Que a forma familiar regulada pelo “patriarcado do salário” também tenha um aspecto
funcional ao capitalismo, não significa que não coloque contradições seladas pela força
entre capital e trabalho e definidas pela luta entre as classes.
Neste vínculo inevitável está a necessidade de que a luta contra a opressão das mulheres
adquira uma perspectiva anticapitalista e mais precisamente, socialista e revolucionária; ao
mesmo tempo em que toda a luta da classe trabalhadora contra a exploração capitalista
não possa prescindir de um programa de ação contra a opressão feminina que, sob este
sistema, se ancora na naturalização da reprodução gratuita da força de trabalho.
A título de conclusão
Lutar contra a desigualdade de gênero não pode prescindir de refletir em quê sociedade
aspiramos viver uma igualdade plena.
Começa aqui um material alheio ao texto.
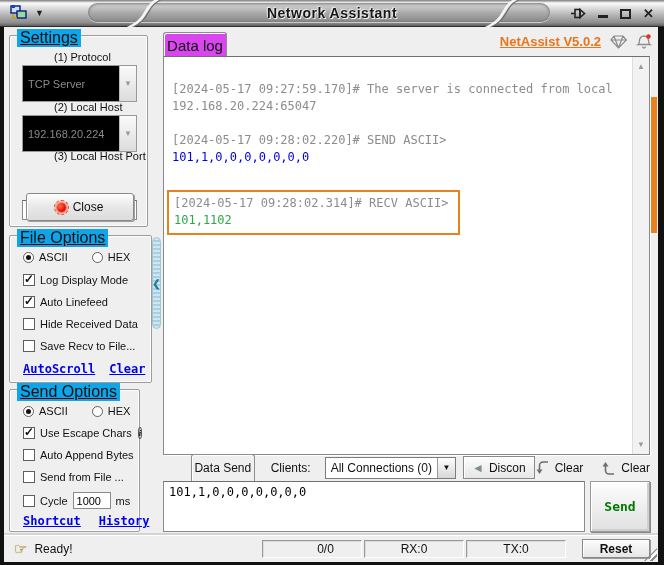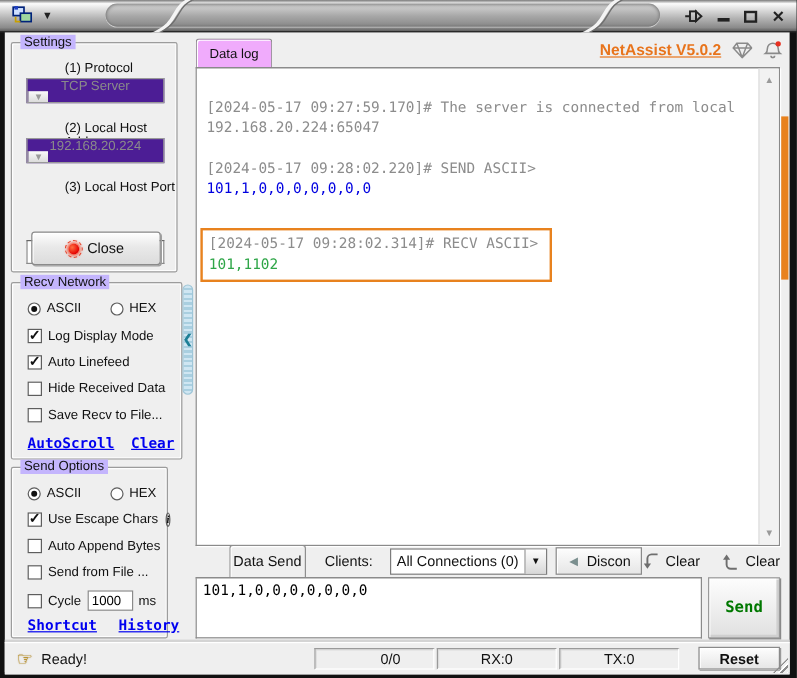--- a/index.html
+++ b/index.html
@@ -22,24 +22,24 @@
   .title-right { position:absolute; right:10px; top:0; height:27px; display:flex; align-items:center; gap:12px; }
   .winbtn { color:#222; font-weight:bold; font-size:13px; line-height:1; cursor:default; }
   .btn-min { width:10px; height:3px; background:#222; margin-top:6px; }
   .btn-max { width:11px; height:10px; border:2px solid #222; }
 
   
   .content { position:absolute; left:4px; top:27px; right:6px; bottom:3px; background:#efefef; font-size:11px; color:#111; }
 
   .group { position:absolute; border:1px solid #9c9c9c; border-radius:2px;
     box-shadow:inset 1px 1px 0 #fdfdfd, inset -1px -1px 0 #fdfdfd; }
-  .group-legend { position:absolute; top:-7px; left:7px; background:#c4b5fd; padding:0 3px; font-size:11px; }
+  .group-legend { position:absolute; top:-7px; left:7px; background:#0ea5e9; padding:0 3px; font-size:16px;text-decoration:underline; }
 
   .field-label { position:absolute; left:13px; font-size:11px;margin-left:31px; }
-  .combo { position:absolute; left:12px; right:10px; height:21px; display:flex; border:1px solid #999; background:#4c1d95; align-items:center;flex-direction:column; }
+  .combo { position:absolute; left:12px; right:10px; height:37px; display:flex; border:1px solid #999; background:#000000; align-items:center; }
   .combo .val { flex:1; padding:0 5px; color:#8a8a8a; font-size:11px; white-space:nowrap; overflow:hidden; }
   .combo .drop { width:17px; align-self:stretch; display:flex; align-items:center; justify-content:center;
     background:linear-gradient(#fafafa,#dcdcdc); border-left:1px solid #bbb; color:#9a9a9a; font-size:8px; }
   .text-input { position:absolute; left:12px; right:10px; height:20px; border:1px solid #8a8a8a; border-top-color:#666;
     background:#fff; font-size:12px; padding:0 4px; font-family:"Liberation Sans",sans-serif; }
 
   .push-btn { display:flex; align-items:center; justify-content:center; gap:7px;
     background:linear-gradient(#fefefe,#e9e9e9 45%,#dcdcdc); border:1px solid #8a8a8a; border-radius:3px;
     box-shadow:inset 1px 1px 0 #fff, 1px 1px 0 #9f9f9f; font-size:12px; cursor:default; }
   .red-dot { width:9px; height:9px; border-radius:50%;
@@ -57,22 +57,22 @@
     display:inline-flex; align-items:center; justify-content:center; margin-left:1px; }
   .link { font-family:"DejaVu Sans Mono",monospace; font-weight:bold; font-size:12px; color:#0000f0; text-decoration:underline; cursor:default; }
 
   
   .splitter { position:absolute; left:148px; top:210px; width:9px; height:92px; border-radius:5px;
     background:repeating-linear-gradient(180deg,#cfe6f2 0 2px,#a9cfe0 2px 4px); border:1px solid #9fc6d8;
     display:flex; align-items:center; justify-content:center; }
   .splitter .chev { color:#1d7f96; font-size:10px; font-weight:bold; }
 
   
-  .tab { position:absolute; background:#f0abfc; border:1px solid #8e8e8e; border-bottom:none; border-radius:3px 3px 0 0;
-    box-shadow:inset 1px 1px 0 #fff; display:flex; align-items:center; justify-content:center; font-size:11px; }
+  .tab { position:absolute; background:#d946ef; border:1px solid #8e8e8e; border-bottom:none; border-radius:3px 3px 0 0;
+    box-shadow:inset 1px 1px 0 #fff; display:flex; align-items:center; justify-content:center; font-size:15px; }
   .version-row { position:absolute; right:6px; top:7px; display:flex; align-items:center; gap:9px; }
   .version-link { font-size:13px; font-weight:bold; color:#e8741c; text-decoration:underline; cursor:default; }
   .log-box { position:absolute; left:159px; top:29px; right:8px; bottom:107px; background:#fff;
     border:1px solid #8a8a8a; border-top-color:#6f6f6f; box-shadow:1px 1px 0 #fff; overflow:hidden; }
   .log-content { position:absolute; left:8px; top:24px; right:24px; font-family:"DejaVu Sans Mono",monospace; font-size:12px; line-height:17px; }
   .log-gray { color:#8c8c8c; } .log-blue { color:#0000e0; } .log-green { color:#2fa648; }
   .recv-box { display:inline-block; border:2px solid #e8821e; padding:3px 9px 4px 5px; margin-top:7px; margin-left:-5px; }
   .vscroll { position:absolute; right:0; top:0; bottom:0; width:17px; background:#f2f2f2; border-left:1px solid #ddd; }
   .vscroll .arr { position:absolute; left:0; width:100%; text-align:center; color:#9a9a9a; font-size:8px; }
   .scroll-marker { position:absolute; right:1px; top:70px; width:6px; height:136px; background:#e8821e; }
@@ -132,20 +132,21 @@
     </svg>
     <div class="title-left">
       <svg width="17" height="15" viewBox="0 0 17 15">
         <rect x="1" y="1" width="9" height="7" fill="#cfe0ff" stroke="#00227a" stroke-width="1.4"></rect>
         <rect x="7" y="6" width="9" height="7" fill="#9fd89f" stroke="#00227a" stroke-width="1.4"></rect>
         <rect x="2" y="0" width="3" height="3" fill="#2040c0"></rect>
         <path d="M3 9 v4 h4" fill="none" stroke="#c8a000" stroke-width="1.4"></path>
       </svg>
       <span class="title-caret">▼</span>
     </div>
+    <div class="title-text">Network Assistant</div>
     <div class="title-right">
       <svg width="16" height="13" viewBox="0 0 16 13">
         <path d="M1 6.5 h4" stroke="#222" stroke-width="1.6"></path>
         <rect x="5" y="2.5" width="5" height="8" fill="none" stroke="#222" stroke-width="1.6"></rect>
         <path d="M10 2.5 L14.5 6.5 L10 10.5 Z" fill="none" stroke="#222" stroke-width="1.6"></path>
       </svg>
       <div class="btn-min"></div>
       <div class="btn-max"></div>
       <div class="winbtn">✕</div>
     </div>
@@ -167,21 +168,21 @@
       </div>
       <div class="field-label" style="top:114px">(3) Local Host Port</div>
       <input class="text-input" style="top: 128px; margin-top: 36px;" value="50000">
       <div class="push-btn" style="position:absolute; left:16px; right:13px; top:157px; height:28px;">
         <span class="red-dot"></span>
         <span>Close</span>
       </div>
     </div>
 
     <div class="group" style="left:5px; top:208px; width:143px; height:148px;">
-      <div class="group-legend">Recv Network</div>
+      <div class="group-legend">File Options</div>
       <div class="opt-row" style="top:15px">
         <span class="radio checked"></span>
         <span class="opt-label">ASCII</span>
         <span class="gap"></span>
         <span class="radio"></span>
         <span class="opt-label">HEX</span>
       </div>
       <div class="opt-row" style="top:38px">
         <span class="cb checked"></span>
         <span class="opt-label">Log Display Mode</span>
Queremos lutar para que haja quatro mulheres entre
as oito pessoas mais ricas do planeta e sejamos 50%, genericamente equitativo, das mais
pobres? Se o centro de gravidade do capitalismo segue sendo a exploração do trabalho
assalariado e a extração de mais valia, é possível pensar a emancipação das mulheres
ignorando este nó vital do funcionamento da sociedade que vivemos? Depois de tudo,
ainda que as lutas da relação capital/trabalho e as lutas dadas nos espaços de reprodução
social tenham suas especificidades, deveríamos buscar as formas de confrontar a divisão
e o antagonismo que a classe dominante impõe, de unir o que o capitalismo dividiu
historicamente. Hoje, mais que nunca, é possível construir este caminho, porque, talvez
pela primeira vez, podemos dizer que se trata de nós mulheres, o proletariado.
NOTAS DE RODAPÉ
[1] Ver W. Z. Goldman, “Mulher, Estado e Revolução”, São Paulo, Iskra Edições, 2014.
[2] Lise Vogel, “Questions on the Woman Question”, Monthly Review 31, Nº. 2, Junho de
1979.
[4] Karl Marx, El Capital, Capítulo VI inédito, México, Siglo XXI, 1985, citado en Paula
Bach, “El sector servicios y la circulación del capital: una hipótesis”, Lucha de Clases 5,
Junho de 2005.
[5] D. Bensaïd, La discordancia de los tiempos, “El sexo de las clases”, p. 137 (inédito).
[11] T. Bhattacharya, “Reproducción social del trabajo y clase obrera global”, disponível em
vientosur.info, 17/02/2018.
[15] T. Bhattacharya, “Reproducción social del trabajo y clase obrera global”, ob. cit.
[16] Nancy Fraser, “Las contradicciones del capital y los cuidados”, New Left Review 100,
septiembre-octubre 2015.
[18] Tithi Bhattacharya, “Reproducción social del trabajo y clase obrera global”, ob. cit.